I was recently configuring Docker on a machine that didn’t have direct access to the Internet and had to use proxy for outbound connectivity, and it turned out to be a non-trivial task. All of this info is scattered around the Internet, I’m just bringing it all together. Here’s the steps to get everything working:

  1. Proxy for the command line
  2. Proxy for apt
  3. Proxy for Docker daemon
  4. Proxy for Docker build and Docker Compose

This article has been written for Ubuntu Linux and might need tweaking for other distros.

Proxy for the command line

  • http_proxy, HTTP_PROXY — proxy server for HTTP Traffic
  • https_proxy, HTTPS_PROXY — proxy server for HTTPS traffic
  • ftp_proxy, FTP_PROXY — proxy server for FTP traffic
  • no_proxy, NO_PROXY — comma separated patterns for IP addresses or domain names that shouldn’t use the proxy. It is a good idea to add at least localhost and 127.0.0.1 to noproxy list.
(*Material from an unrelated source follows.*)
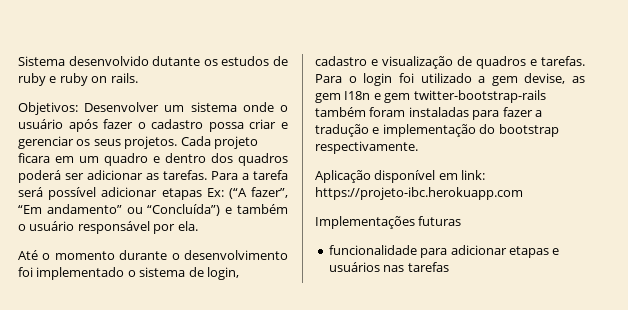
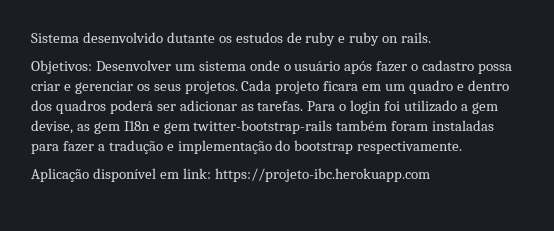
[242,170,288,180] [18,187,288,200] [18,204,288,216] [18,221,198,234] [18,250,288,260] [18,267,239,280] [315,56,585,69] [315,74,342,83] a tarefa será possível adicionar etapas Ex: (“A fazer”, “Em andamento” ou “Concluída”) e também o usuário responsável por ela. // Até o momento durante o desenvolvimento foi implementado o sistema de login, cadastro e visualização de quadros e tarefas. Para -> (336, 106) none
[315,216,462,229] [328,245,560,258] [328,262,449,272] // Implementações futuras // funcionalidade para adicionar etapas e usuários nas tarefas -> (430, 175) none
Set these once for the active session, add them to ~/.bash_profile or ~/.bashrc for persistent settings for current user, or add them to /etc/environment for persistent settings for all users. It turns out that different tools use different versions of these variables (lowercase vs uppercase), so it’s best so set both versions (see https://wiki.archlinux.org/index.php/Proxy_server#Environment_variables for more info).

Proxy for apt

Acquire::http::Proxy "http://proxy.server:port";
Acquire::https::Proxy "http://proxy.server:port";

More info: https://www.serverlab.ca/tutorials/linux/administration-linux/how-to-set-the-proxy-for-apt-for-ubuntu-18-04/

Proxy for Docker daemon

Create directory /etc/systemd/system/docker.service.d for Docker proxy settings config file. Then create /etc/systemd/system/docker.service.d/http-proxy.conf with the following contents (replace proxy.server and port):

[Service]
Environment="HTTP_PROXY=http://proxy.server:port"
Environment="HTTPS_PROXY=http://proxy.server:port"
Environment="NO_PROXY=localhost,127.0.0.1"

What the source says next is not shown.